You can’t interact with anybody without any kind of friction between Point A of them coming into contact with you and Point B, or hopefully Z, of selling it to them. OK, so all the way along the line you’re going to have a little bit of friction. It’s inevitable. But how much of it do you want them to experience before it’s too much and they’re like, “Oh, that’s irritating. I’ve got to go”.

I think in a lot of ways the solution is understanding how much of that friction is in your interactions with other people and why it’s there. Is it because of things in yourself that aren’t resolved? Is it you’re just not that socially aware? Do you need to learn new skills?

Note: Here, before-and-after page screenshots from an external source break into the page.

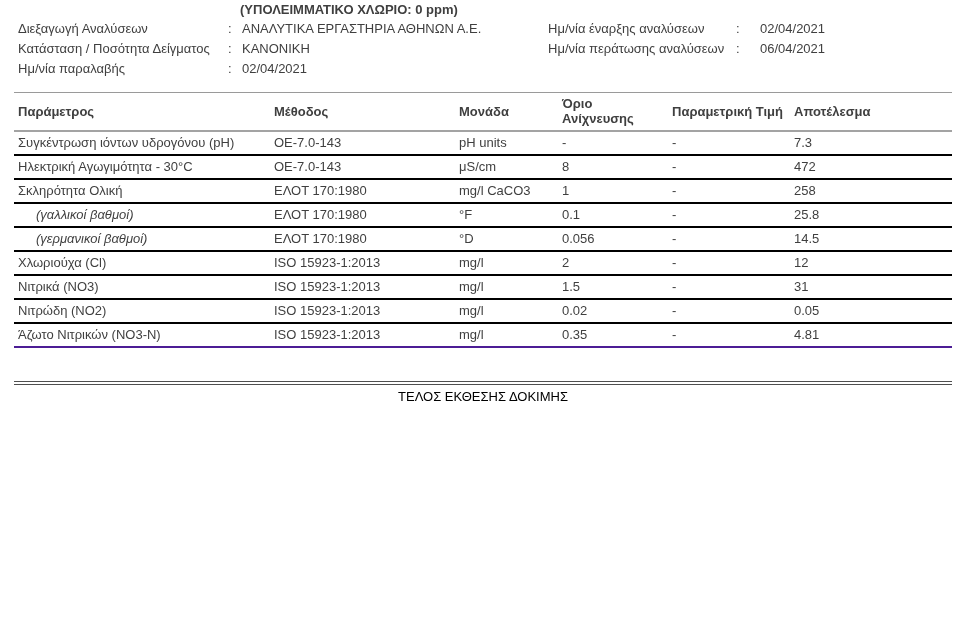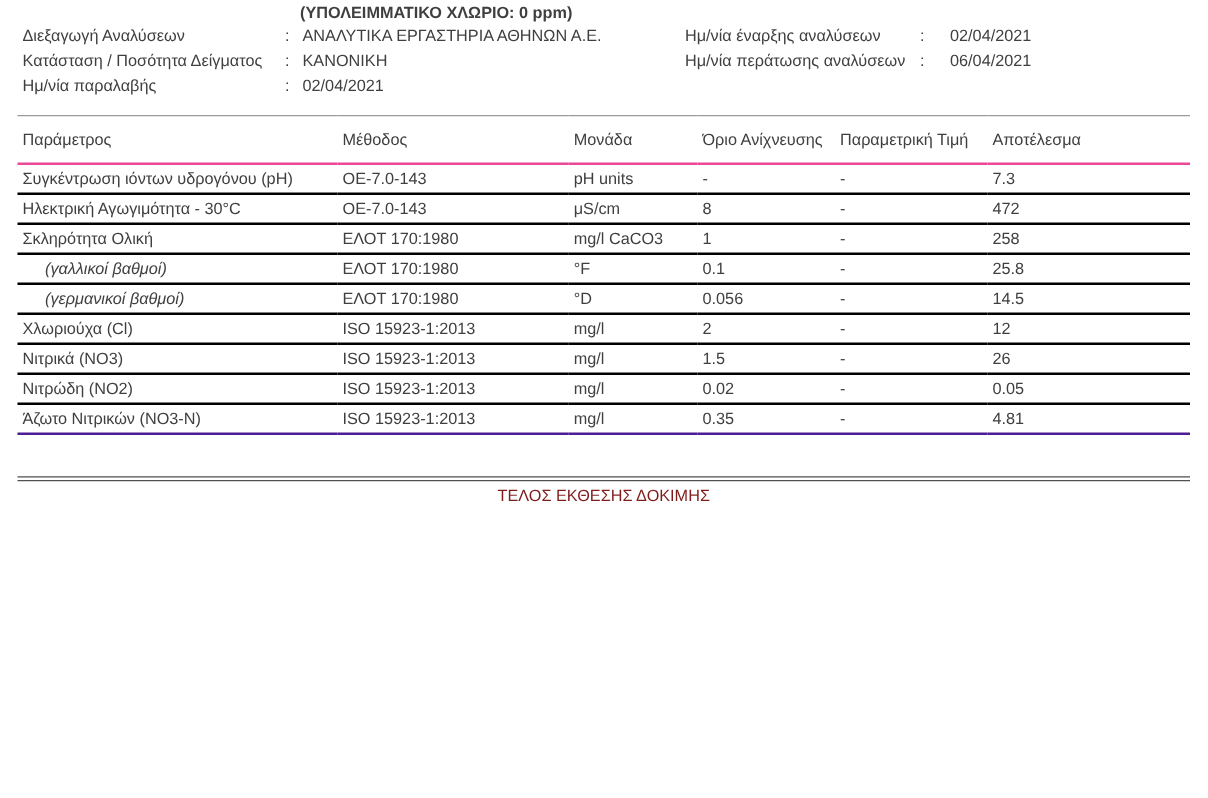--- a/index.html
+++ b/index.html
@@ -31,24 +31,24 @@
     position:absolute;
     left:14px; top:92px;
     width:938px;
     border-collapse:collapse;
     table-layout:fixed;
     font-size:13px;
     color:#3f3f3f;
     border-top:1px solid #9a9a9a;
   }
   table.results th {
-    font-weight:normal;
+    font-weight:bold;
     height:38px;
     vertical-align:middle;
-    border-bottom:2px solid #ec4899;
+    border-bottom:2px solid #a3a3a3;
     padding:2px 4px;
     line-height:15px;
   }
   table.results td {
     height:24px;
     vertical-align:middle;
     border-bottom:2px solid #000000;
     padding:0 4px;
     white-space:nowrap;
     overflow:hidden;
@@ -65,21 +65,21 @@
     left:14px; top:381px;
     width:938px; height:4px;
     border-top:1px solid #4f4f4f;
     border-bottom:1px solid #4f4f4f;
   }
   .end-text {
     left:0; top:389px;
     width:966px;
     text-align:center;
     font-size:13px;
-    color:#7f1d1d;
+    color:#000000;
   }
 </style>
 </head>
 <body>
 
 <div class="page">
 
   <div class="abs chlorine-note">(ΥΠΟΛΕΙΜΜΑΤΙΚΟ ΧΛΩΡΙΟ: 0 ppm)</div>
 
   <div class="field-row left-field" style="top:21px">
@@ -176,21 +176,21 @@
       <td class="col-center">2</td>
       <td class="col-center">-</td>
       <td class="col-center">12</td>
     </tr>
         <tr>
       <td class="col-left param">Νιτρικά (NO3)</td>
       <td class="col-left method">ISO 15923-1:2013</td>
       <td class="col-center">mg/l</td>
       <td class="col-center">1.5</td>
       <td class="col-center">-</td>
-      <td class="col-center">26</td>
+      <td class="col-center">31</td>
     </tr>
         <tr>
       <td class="col-left param">Νιτρώδη (NO2)</td>
       <td class="col-left method">ISO 15923-1:2013</td>
       <td class="col-center">mg/l</td>
       <td class="col-center">0.02</td>
       <td class="col-center">-</td>
       <td class="col-center">0.05</td>
     </tr>
         <tr>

Is it the person that you’re with right now is just not somebody you should be with or hanging around? I find that happens frequently, too. Guys will get into a conversation with a person who’s just not there with them and just very antagonistic. Again, they start reflecting it back on themselves. I do believe that everything does come back to that all purpose, self-esteem nugget, though.

If you’re not feeling yourself and you’re not feeling that value, it’s going to be next to impossible to have the kind of healthy relationships that you want to have on the outside. It always comes back to that. Guys will avoid their inner game work because it’s a quick fix, right? But they’ll steal somebody’s clever line and go out and use it, but inevitably they keep coming back to themselves and back to me, hopefully.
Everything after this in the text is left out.